Все это казалось в высшей степени странным. «Да у них тут настоящий театр», – подумал Эскофье.
Но как бы ни называть оттенок этих стен – гранатовым или кровавым, – а они служили отличным фоном для самих работ. Каждая картина, а их там было немало, четко выделялась на яростно пылающих стенах. Каждый мазок или игра светотени, любое намерение художника и любой нюанс были как бы подчеркнуты – так бывает, когда сквозь грозовые тучи пробьется солнце.
Эскофье, совершенно измученный долгим стоянием в очереди, робко пробирался сквозь толпу, переходя от одного полотна к другому. В комнатах пахло сырой шерстью и потом. Но сами работы поразили его. Целая стена, например, была увешана картинами Ренуара, написанными маслом и пастелью и висевшими на уровне глаз; там было также десять картин Дега, пять – Писсарро, три – Сезанна и очень много картин Моне, так что Эскофье сумел понять, на что жаловался ему брат Ренуара.

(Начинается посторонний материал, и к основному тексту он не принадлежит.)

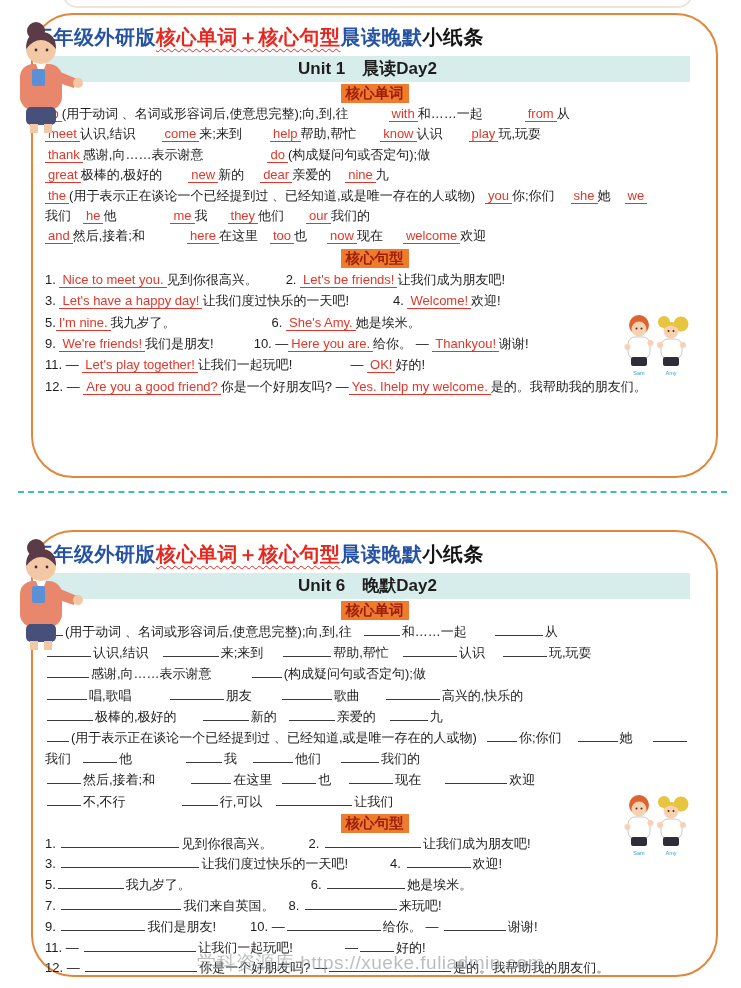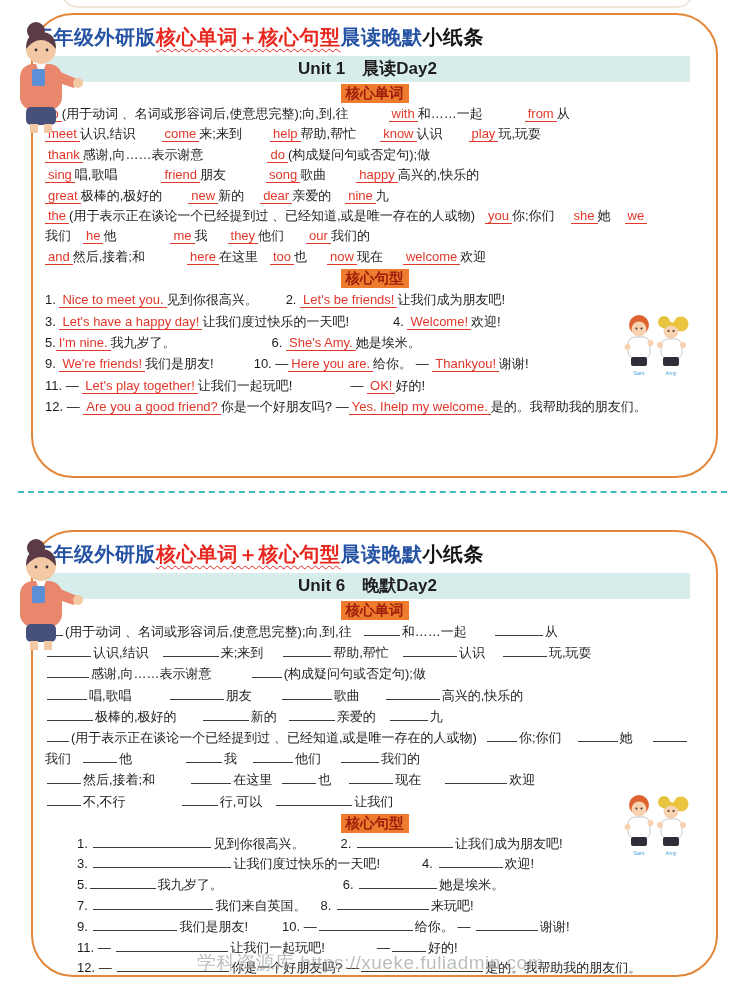--- a/index.html
+++ b/index.html
@@ -20,21 +20,21 @@
   .t-dark{color:#141414;}
   .banner{margin:4px 26px 0 12px;background:#d7edec;height:26px;line-height:26px;
         text-align:center;font-size:17px;font-weight:bold;color:#1e1e1e;}
   .tag{width:max-content;margin:2px auto 1px;background:#ed7c2f;color:#9e1c0a;
         font-weight:bold;font-size:14.5px;line-height:19px;padding:0 5px;}
   .lines{margin:1px 6px 0 12px;font-size:13px;color:#1d1d1d;}
   .line{white-space:nowrap;overflow:visible;}
   .v1 .line{height:20.4px;line-height:20.4px;}
   .s1 .line{height:21.4px;line-height:21.4px;}
   .v2 .line{height:21.2px;line-height:21.2px;}
-  .s2 .line{height:20.8px;line-height:20.8px;margin-left:32px;}
+  .s2 .line{height:20.8px;line-height:20.8px;}
   .en{color:#e1372a;border-bottom:1.5px solid #e1372a;padding:0 3px;white-space:pre;margin-top:46px;}
   .zh{color:#1d1d1d;white-space:pre;}
   .blank{display:inline-block;border-bottom:1.6px solid #3b3b3b;height:12px;
         margin:0 2px;vertical-align:baseline;}
   .gap{display:inline-block;height:1px;}
   .kids{position:absolute;width:66px;height:76px;}
   #card1 .kids{right:26px;top:299px;}
   #card2 .kids{right:26px;top:262px;}
   .separator{position:absolute;top:491px;left:18px;right:14px;height:0;
         border-top:2px dashed #3fbdbd;}
@@ -67,21 +67,20 @@
 
     <h1 class="card-title"><span class="t-blue">三年级外研版</span><span class="t-red">核心单词＋核心句型</span><span class="t-blue">晨读晚默</span><span class="t-dark">小纸条</span></h1>
 
     <div class="banner">Unit 1　晨读Day2</div>
 
     <div class="tag">核心单词</div>
     <div class="lines v1">
         <div class="line"><span class="en">to</span><span class="zh">(用于动词 、名词或形容词后,使意思完整);向,到,往</span><span class="gap" style="width: 40px;"></span><span class="en">with</span><span class="zh">和……一起</span><span class="gap" style="width: 42px;"></span><span class="en">from</span><span class="zh">从</span></div>
         <div class="line"><span class="en">meet</span><span class="zh">认识,结识</span><span class="gap" style="width: 26px;"></span><span class="en">come</span><span class="zh">来;来到</span><span class="gap" style="width: 28px;"></span><span class="en">help</span><span class="zh">帮助,帮忙</span><span class="gap" style="width: 24px;"></span><span class="en">know</span><span class="zh">认识</span><span class="gap" style="width: 26px;"></span><span class="en">play</span><span class="zh">玩,玩耍</span></div>
         <div class="line"><span class="en">thank</span><span class="zh">感谢,向……表示谢意</span><span class="gap" style="width: 64px;"></span><span class="en">do</span><span class="zh">(构成疑问句或否定句);做</span></div>
-        <div class="line"><span class="en">sing</span><span class="zh">唱,歌唱</span><span class="gap" style="width: 44px;"></span><span class="en">friend</span><span class="zh">朋友</span><span class="gap" style="width: 40px;"></span><span class="en">song</span><span class="zh">歌曲</span><span class="gap" style="width: 30px;"></span><span class="en">happy</span><span class="zh">高兴的,快乐的</span></div>
         <div class="line"><span class="en">great</span><span class="zh">极棒的,极好的</span><span class="gap" style="width: 26px;"></span><span class="en">new</span><span class="zh">新的</span><span class="gap" style="width: 16px;"></span><span class="en">dear</span><span class="zh">亲爱的</span><span class="gap" style="width: 14px;"></span><span class="en">nine</span><span class="zh">九</span></div>
         <div class="line"><span class="en">the</span><span class="zh">(用于表示正在谈论一个已经提到过 、已经知道,或是唯一存在的人或物)</span><span class="gap" style="width: 10px;"></span><span class="en">you</span><span class="zh">你;你们</span><span class="gap" style="width: 16px;"></span><span class="en">she</span><span class="zh">她</span><span class="gap" style="width: 14px;"></span><span class="en">we</span></div>
         <div class="line"><span class="zh">我们</span><span class="gap" style="width: 12px;"></span><span class="en">he</span><span class="zh">他</span><span class="gap" style="width: 54px;"></span><span class="en">me</span><span class="zh">我</span><span class="gap" style="width: 20px;"></span><span class="en">they</span><span class="zh">他们</span><span class="gap" style="width: 22px;"></span><span class="en">our</span><span class="zh">我们的</span></div>
         <div class="line"><span class="en">and</span><span class="zh">然后,接着;和</span><span class="gap" style="width: 42px;"></span><span class="en">here</span><span class="zh">在这里</span><span class="gap" style="width: 12px;"></span><span class="en">too</span><span class="zh">也</span><span class="gap" style="width: 20px;"></span><span class="en">now</span><span class="zh">现在</span><span class="gap" style="width: 20px;"></span><span class="en">welcome</span><span class="zh">欢迎</span></div>
       </div>
 
     <div class="tag">核心句型</div>
     <div class="lines s1">
         <div class="line"><span class="zh">1. </span><span class="en">Nice to meet you.</span><span class="zh">见到你很高兴。</span><span class="gap" style="width: 28px;"></span><span class="zh">2. </span><span class="en">Let's be friends!</span><span class="zh">让我们成为朋友吧!</span></div>
         <div class="line"><span class="zh">3. </span><span class="en">Let's have a happy day!</span><span class="zh">让我们度过快乐的一天吧!</span><span class="gap" style="width: 44px;"></span><span class="zh">4. </span><span class="en">Welcome!</span><span class="zh">欢迎!</span></div>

Никогда еще не видел он такой красоты. С ней не могли соперничать даже самые прекрасные и элегантные дамы в льстящем им розовом свете кафе. Когда он наконец добрался до картины Моне «Впечатление. Восход солнца», она оказалась бесконечно прекраснее, чем в каталоге. Даже дух захватывало. Эскофье на мгновение показалось, что он просто видит сон, некий загадочный пейзаж в оранжевых и серых тонах. Это было именно то, о чем говорил ему Доре, описывая картины импрессионистов. Это было совсем не похоже на реальную действительность, но отчего-то казалось абсолютно реальным. Там не было ни четких линий, ни формы, и цвет вроде бы казался совсем не таким, как в жизни, но трепещущие краски восхода и солнечного диска были совершенно живыми, они словно пульсировали, и казалось, что это встает настоящее, реальное солнце в той Вселенной, которую еще только предстоит открыть.
Эта работа Моне заставила Эскофье вспомнить те дни, когда он еще совсем молодым человеком впервые приехал в Париж и сидел на набережной, ожидая, когда наступит утро. Глядя на «Восход солнца», он вновь испытал то чувство, когда тебе кажется, будто весь мир полон обещаний, а сам ты находишься как раз в той точке временной оси, с которой и начнутся грандиозные перемены.
А еще у него вдруг возникло ощущение, будто Моне черпает энергию непосредственно в самом солнце.
«Но это же невозможно», – думал Эскофье. Однако чем дольше он смотрел на эту картину, тем все более живой она ему казалась. И вдруг у него за спиной удивительный женский голос – какой-то сияющий, звенящий серебром, – промолвил:
– Секрет в том, что тут нет контрастных тонов. Свет солнца обладает здесь почти той же яркостью, что и эти серые облака. Если бы Моне сделал солнце ярче облаков, как нам часто кажется в реальной жизни, эта картина была бы просто скучной.
Эскофье обернулся. Кожа цвета сливок, изящная длинная шея, подчеркнутая воротником из бельгийских кружев и черным бархатным жилетом. Даже изображенное Моне солнце меркло в сравнении с нею. Сара Бернар. Ее духи – мускусная роза – на мгновение окутали его своим ароматом. И тут же вокруг нее вновь заклубилась толпа, и она исчезла, словно ее и не было. Исчез даже ее запах.
Идиот!
Он должен был что-то сказать ей! Что угодно! Ведь он так давно мечтал о подобной возможности! И вот – упустил момент. Когда Сара Бернар приходила в «Ле Пти Мулен Руж», он стоял за бархатным занавесом, отделявшим обеденный зал от служебных помещений, и смотрел, как она ест. Ее нежная ручка была единственной женской рукой в этом зале, которую он не решался поцеловать. Как не решался и посмотреть Саре в глаза. Нельзя подходить к богине слишком близко.